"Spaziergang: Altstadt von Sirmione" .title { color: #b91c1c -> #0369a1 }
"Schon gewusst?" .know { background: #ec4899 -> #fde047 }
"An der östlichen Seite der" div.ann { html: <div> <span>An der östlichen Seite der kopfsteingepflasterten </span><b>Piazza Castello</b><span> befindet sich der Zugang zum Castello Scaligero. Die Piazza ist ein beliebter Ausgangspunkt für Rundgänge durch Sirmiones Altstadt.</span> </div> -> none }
* * *
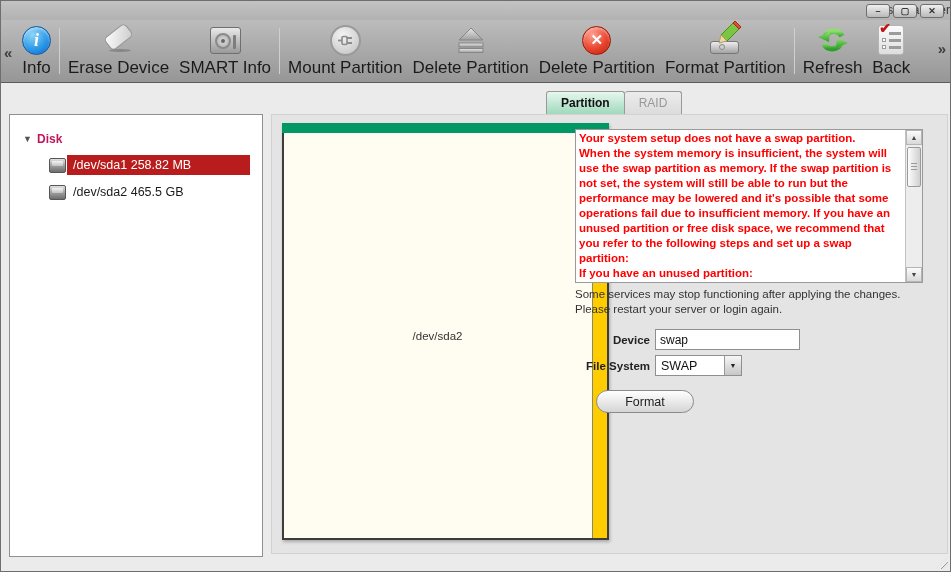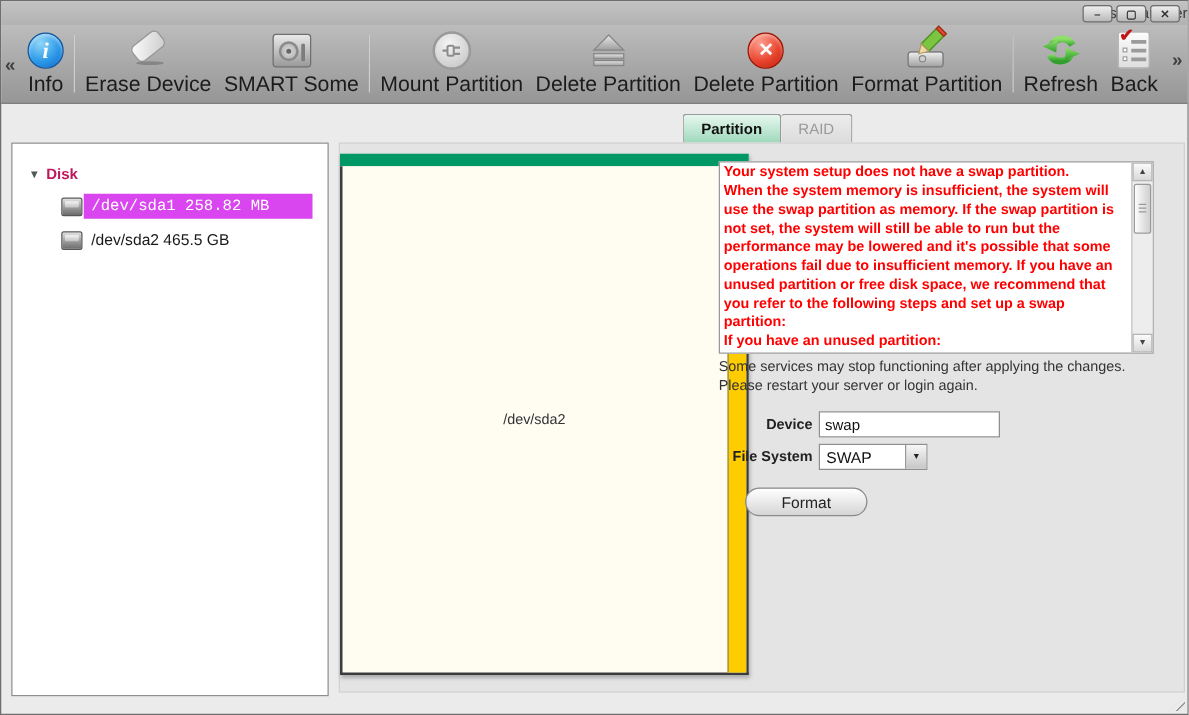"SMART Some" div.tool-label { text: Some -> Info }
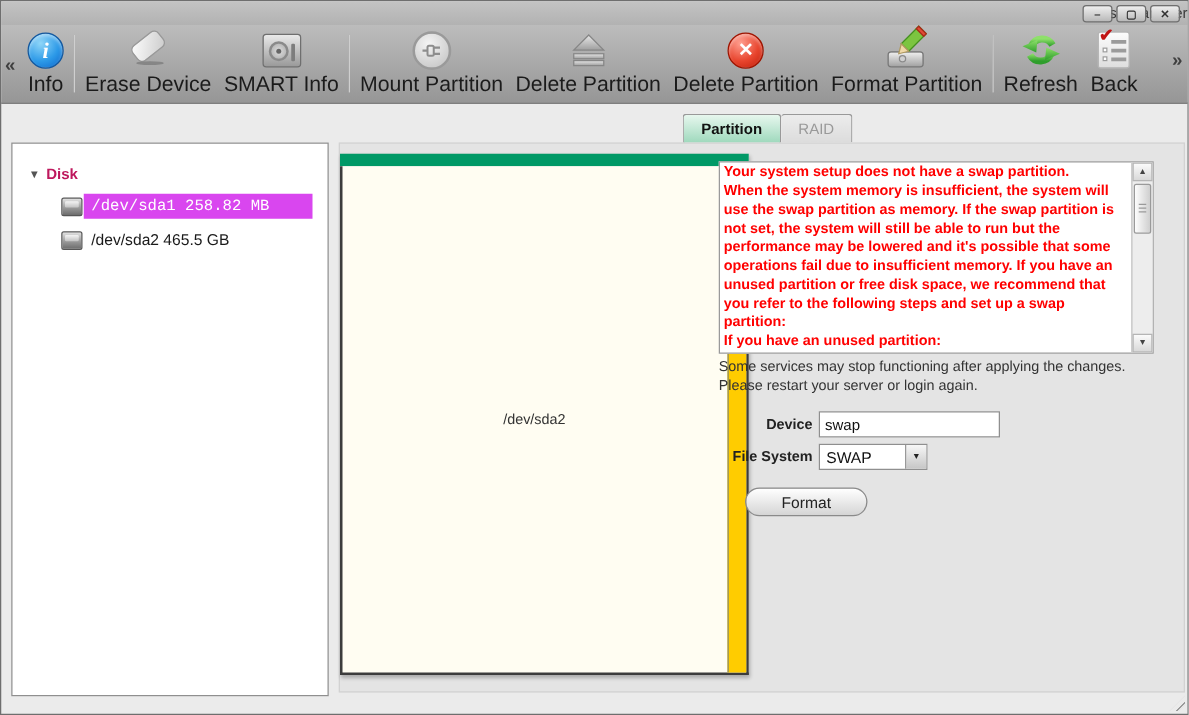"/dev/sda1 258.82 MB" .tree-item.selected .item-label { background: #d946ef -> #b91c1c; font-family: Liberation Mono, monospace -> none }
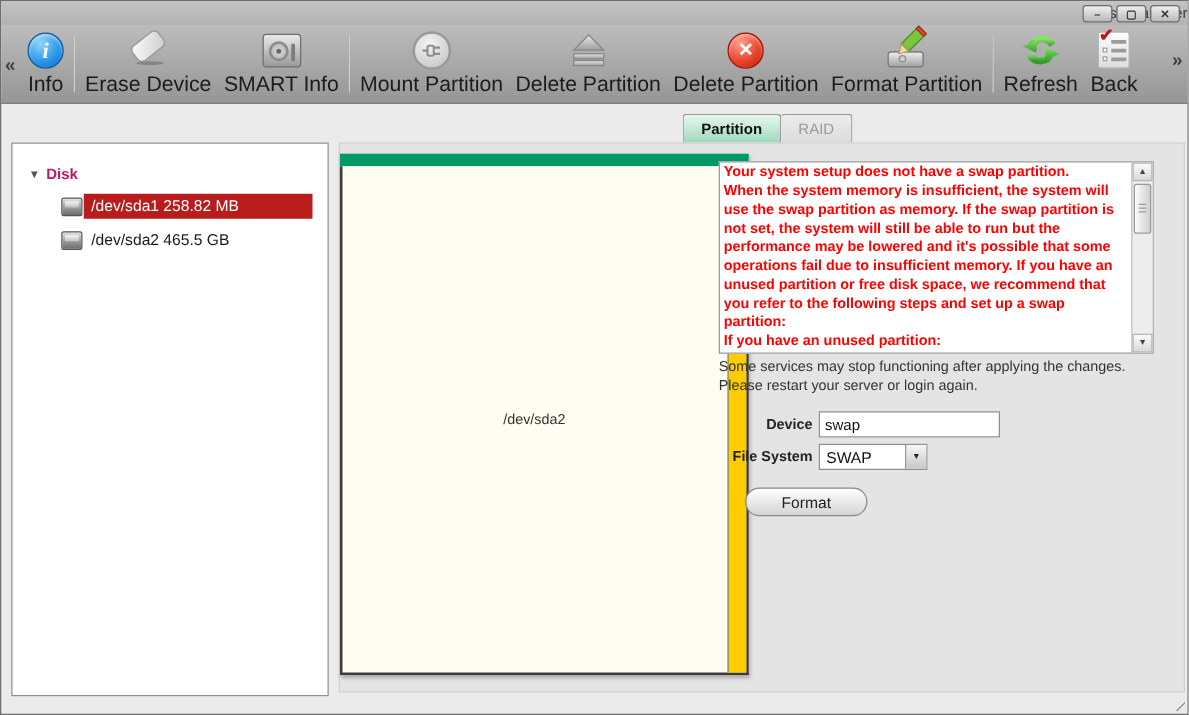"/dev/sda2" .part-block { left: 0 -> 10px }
---
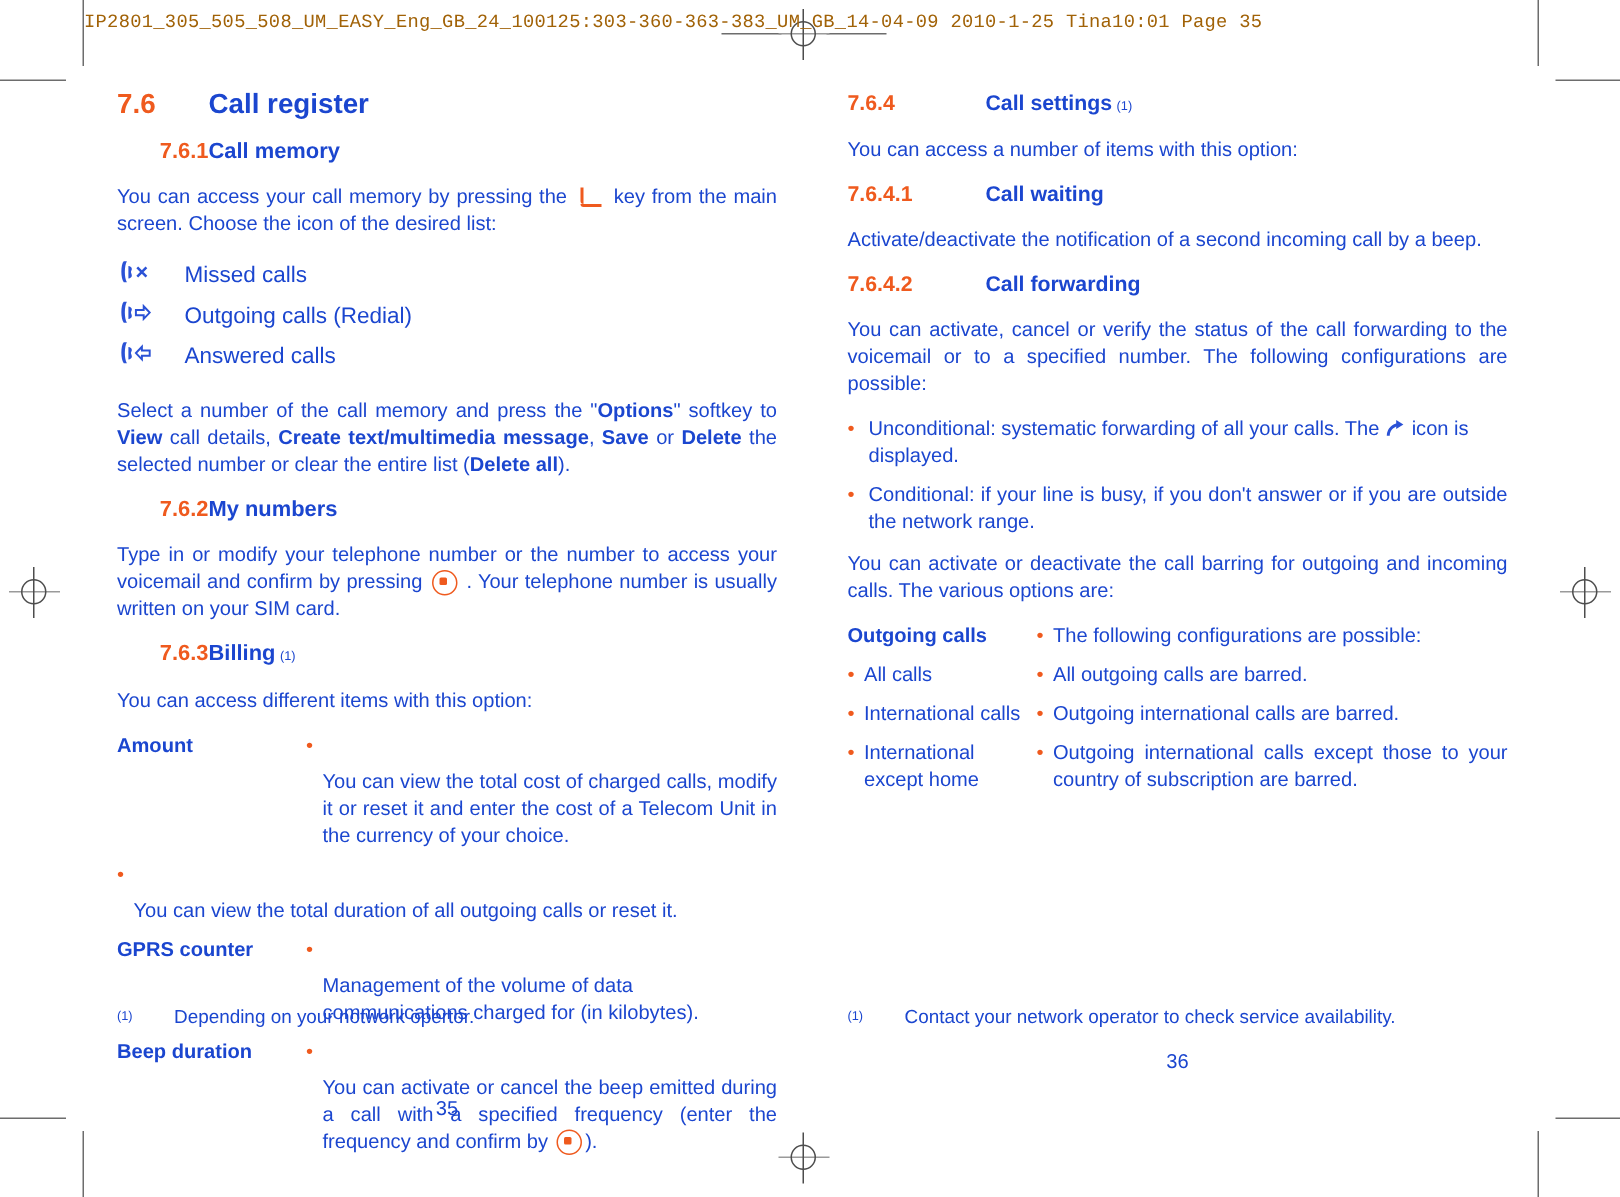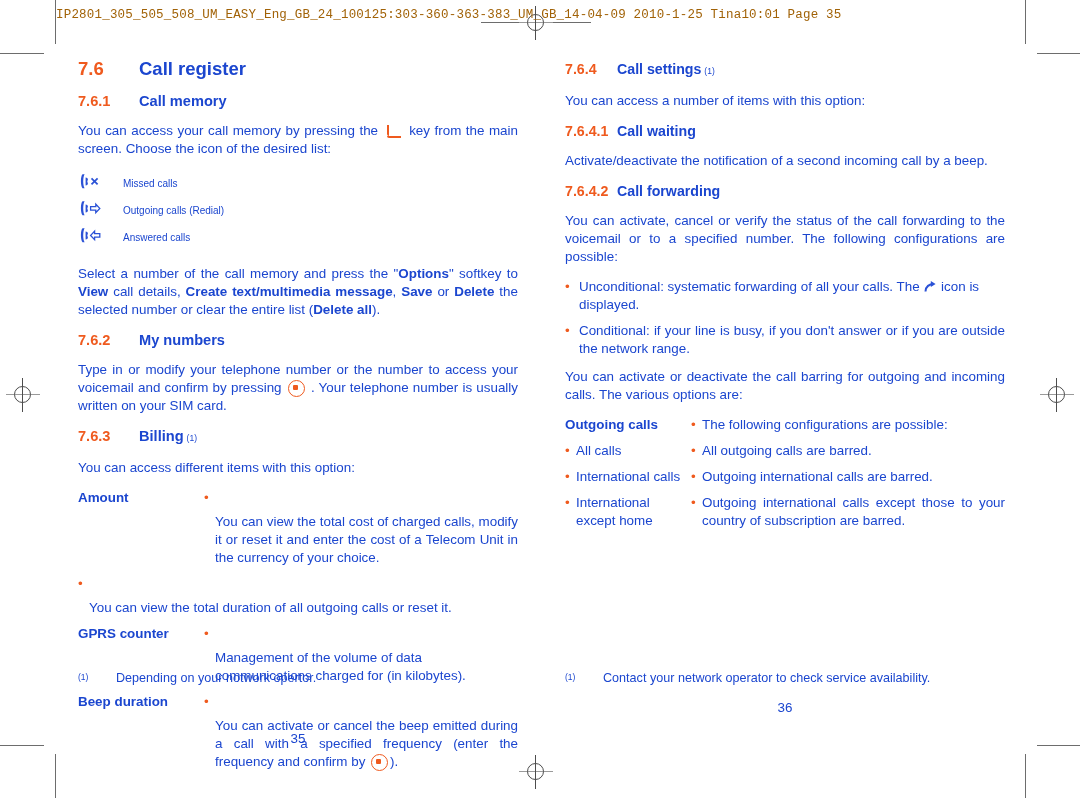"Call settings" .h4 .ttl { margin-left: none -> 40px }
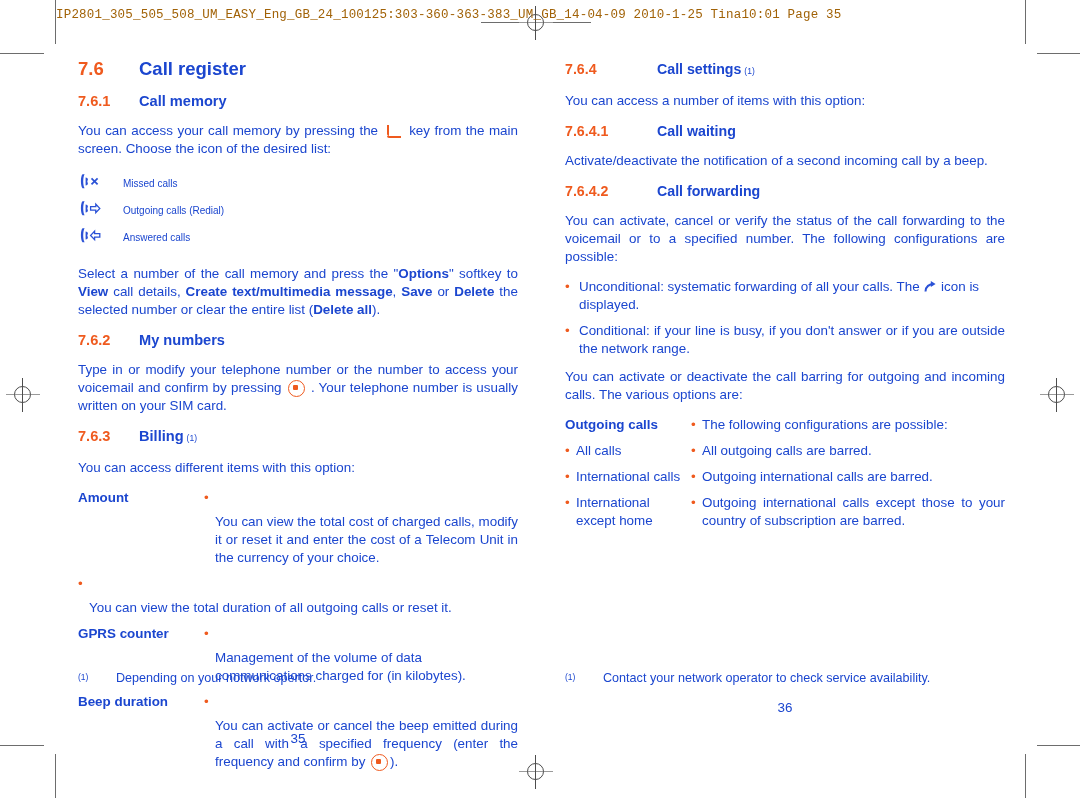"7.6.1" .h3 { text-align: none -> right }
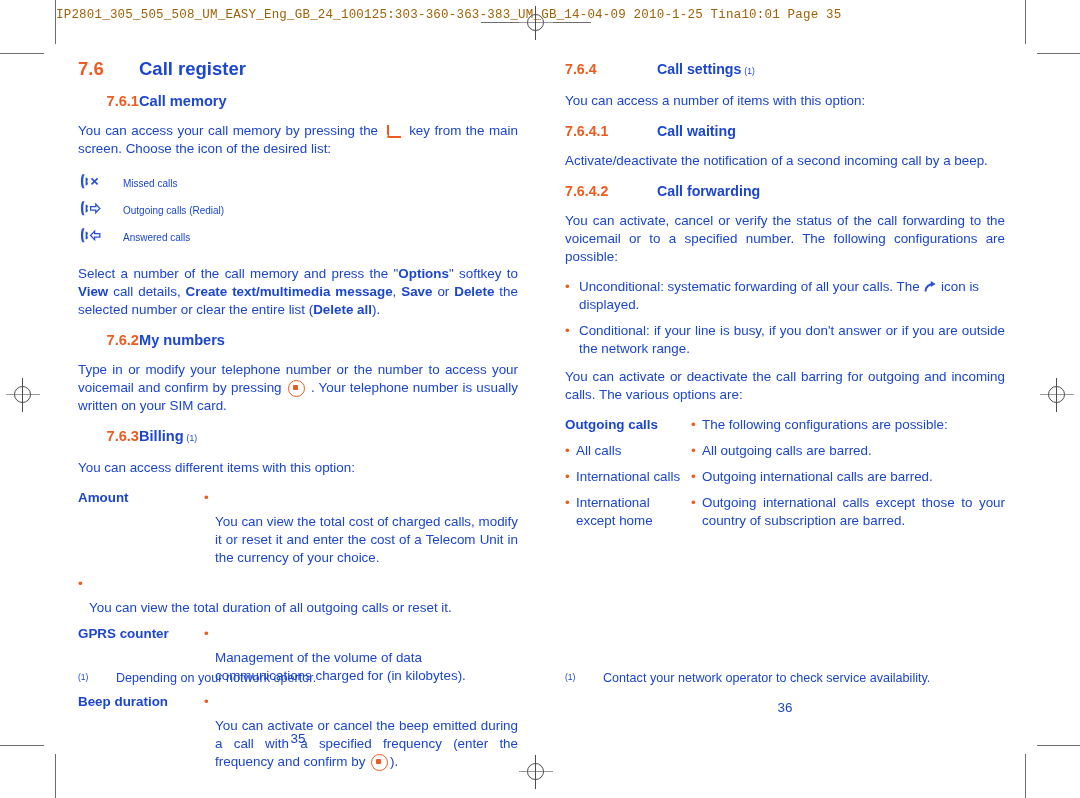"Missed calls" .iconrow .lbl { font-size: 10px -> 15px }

*Exercise requirements*:
How would the lines above read from the one with "text: Some ->" to the one with "left: 0 -> 10px", inclusive, with no pictures? Write them out exactly.

*Task output*:
"SMART Some" div.tool-label { text: Some -> Info }
"/dev/sda1 258.82 MB" .tree-item.selected .item-label { background: #d946ef -> #b91c1c; font-family: Liberation Mono, monospace -> none }
"/dev/sda2" .part-block { left: 0 -> 10px }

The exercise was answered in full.